Rito ambrosiano e rito romano, ecco le differenze

Piuttosto che a Sant'Ambrogio il messale in vigore nella quasi totalità dell'arcidiocesi meneghina, molto deve a un altro vescovo, il semisconosciuto Eugenio

L'arcivescovo di Milano Angelo Scola

L'arcivescovo di Milano Angelo Scola

Milano, 24 marzo 2017 - Nonostante il nome suggerisca più di una qualche consonanza, il rito ambrosiano ha ben poco a che spartire con il patrono di Milano. Piuttosto che a Sant'Ambrogio (339-397 d.C.) il messale in vigore nella quasi totalità dell'arcidiocesi meneghina, la più grande del mondo per estensione, molto deve a un altro vescovo, il semisconosciuto Eugenio. Fu lui nel VIII secolo a garantire la sopravvivenza di una liturgia, che sviluppatasi tra il V e il VII secolo, ancor oggi convive in Italia con il rito romano, il più diffuso in Occidente. Come siano andati i fatti ce lo racconta lo storico del Basso medioevo, Landolfo Seniore, nella sua Historia Mediolanensis.

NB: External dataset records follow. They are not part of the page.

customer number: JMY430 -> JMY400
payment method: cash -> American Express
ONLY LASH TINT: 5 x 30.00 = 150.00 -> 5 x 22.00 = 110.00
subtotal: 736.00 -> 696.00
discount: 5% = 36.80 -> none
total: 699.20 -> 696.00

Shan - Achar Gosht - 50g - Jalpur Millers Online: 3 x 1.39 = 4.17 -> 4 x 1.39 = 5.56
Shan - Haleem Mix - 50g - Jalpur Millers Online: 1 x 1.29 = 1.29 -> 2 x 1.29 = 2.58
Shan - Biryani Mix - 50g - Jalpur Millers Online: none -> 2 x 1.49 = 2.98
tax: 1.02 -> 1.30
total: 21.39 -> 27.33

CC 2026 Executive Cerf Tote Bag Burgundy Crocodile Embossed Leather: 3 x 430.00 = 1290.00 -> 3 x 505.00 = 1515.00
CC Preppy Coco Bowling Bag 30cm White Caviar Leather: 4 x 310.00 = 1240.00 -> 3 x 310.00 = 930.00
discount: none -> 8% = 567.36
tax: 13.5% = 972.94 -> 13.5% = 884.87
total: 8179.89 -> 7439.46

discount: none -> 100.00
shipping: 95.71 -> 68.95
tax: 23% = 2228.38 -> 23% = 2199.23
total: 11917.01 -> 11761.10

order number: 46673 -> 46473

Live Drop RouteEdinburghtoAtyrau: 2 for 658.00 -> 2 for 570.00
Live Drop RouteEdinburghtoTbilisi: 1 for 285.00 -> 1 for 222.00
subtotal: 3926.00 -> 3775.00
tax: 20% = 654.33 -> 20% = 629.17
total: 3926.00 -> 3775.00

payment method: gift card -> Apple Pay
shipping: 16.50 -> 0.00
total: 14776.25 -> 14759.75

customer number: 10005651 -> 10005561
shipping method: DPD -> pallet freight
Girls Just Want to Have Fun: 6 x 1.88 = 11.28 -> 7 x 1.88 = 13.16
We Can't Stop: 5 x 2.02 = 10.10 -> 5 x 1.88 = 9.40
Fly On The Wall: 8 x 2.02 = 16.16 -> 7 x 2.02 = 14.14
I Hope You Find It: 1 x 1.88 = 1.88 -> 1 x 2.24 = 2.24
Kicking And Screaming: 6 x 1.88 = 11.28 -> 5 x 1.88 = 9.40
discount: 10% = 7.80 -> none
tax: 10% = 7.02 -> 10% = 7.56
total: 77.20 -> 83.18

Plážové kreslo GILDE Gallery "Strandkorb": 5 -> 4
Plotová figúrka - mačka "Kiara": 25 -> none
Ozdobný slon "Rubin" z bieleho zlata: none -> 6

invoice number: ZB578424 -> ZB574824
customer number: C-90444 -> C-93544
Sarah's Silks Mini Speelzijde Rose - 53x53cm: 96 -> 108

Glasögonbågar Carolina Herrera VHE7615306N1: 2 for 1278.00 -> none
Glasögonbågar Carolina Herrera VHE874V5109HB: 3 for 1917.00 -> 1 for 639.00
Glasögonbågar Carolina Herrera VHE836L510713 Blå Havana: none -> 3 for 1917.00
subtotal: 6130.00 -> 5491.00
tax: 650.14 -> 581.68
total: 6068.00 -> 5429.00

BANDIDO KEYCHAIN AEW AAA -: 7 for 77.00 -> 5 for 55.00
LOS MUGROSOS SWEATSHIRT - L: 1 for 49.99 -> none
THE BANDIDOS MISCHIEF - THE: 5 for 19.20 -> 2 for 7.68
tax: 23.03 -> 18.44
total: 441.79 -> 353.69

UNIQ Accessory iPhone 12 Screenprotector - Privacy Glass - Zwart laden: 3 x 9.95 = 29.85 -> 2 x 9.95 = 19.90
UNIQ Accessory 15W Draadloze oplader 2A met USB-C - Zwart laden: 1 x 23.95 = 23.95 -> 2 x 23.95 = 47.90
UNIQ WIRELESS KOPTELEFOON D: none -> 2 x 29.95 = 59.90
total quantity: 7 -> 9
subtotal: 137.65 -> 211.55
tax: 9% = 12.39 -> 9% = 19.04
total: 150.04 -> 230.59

Si dà il caso che Carlo Magno volesse sbarazzarsi del messale ambrosiano per ridurre la liturgia cristiana a un solo modello, quello dell'Urbe, in nome dell'unità del popolo di Dio. Anche papa Adriano I era dello stesso avviso. Tuttavia, onde evitare lacerazioni nella Chiesa, venne indetto un concilio ad hoc per discutere il da farsi. Nel corso dell'assise il vescovo Eugenio tanto disse e tanto fece per salvare il rito milanese che alla fine si decise di affidarsi allo Spirito Santo... Si misero pertanto sull'altare maggiore della basilica di San Pietro sia il messale ambrosiano, sia quello romano, la chiesa fu chiusa e i padri concordarono di digiunare e pregare per tre giorni di fila. Al termine di cotanta penitenza avrebbero scelto come libro liturgico normativo per tutta la cristianità quello fra i due che fosse stato trovato aperto. Solo che, trascorsi i tre giorni, una volta entrati in San Pietro, i monsignori rimasero di stucco: entrambi i messali erano aperti. Dio aveva deciso di mantenere in vigore ambedue i riti, anticipando evidentemente il Concilio Vaticano II (1962-1965) che di suo ha valorizzato il principio dell'inculturazione del Vangelo nella preghiera come nell'intera vita ecclesiale.

Fin qui la storia, o forse sarebbe meglio dire, l'agiografia. Ma in che cosa principalmente si distingue la messa all'ombra della Madunina da quella romana? Se è vero che entrambe le forme rientrano nei cosiddetti riti latini, validi in Occidente (altri culti particolari sono quello mozarabico, adottato in alcune regioni della Spagna, e quello della diocesi portoghese di Braga, entrambi sopravvissuti alla mannaia del Concilio di Trento nel XVI secolo), l'Eucarestia ambrosiana colpisce per la sua solennità, il suo cristocentrismo e i frequenti rimandi alle preghiere orientali, tanto care ad Ambrogio. Il calendario liturgico annovera sei settimane di Avvento contro le quattro del messale romano e la Quaresima non prevede il Mercoledì delle ceneri. Durante la messa i lettori, prima di proclamare i passi della Bibbia, chiedono e ricevono la benedizione del prete che presiede la celebrazione. Le orazioni sono del tutto distinte e più varie di quelle del rito romano, lo scambio della pace anticipa l’offertorio e non la Comunione, come a volere sottolineare l’urgenza di riconciliarsi con i fratelli e le sorelle prima di portare i doni all’altare. Un'ulteriore particolarità è data dall'incensazione dell'arcivescovo al momento dell'omelia. In questo modo si pone l’accento sulla dimensione profetica del pastore chiamato a guidare la Chiesa di Milano.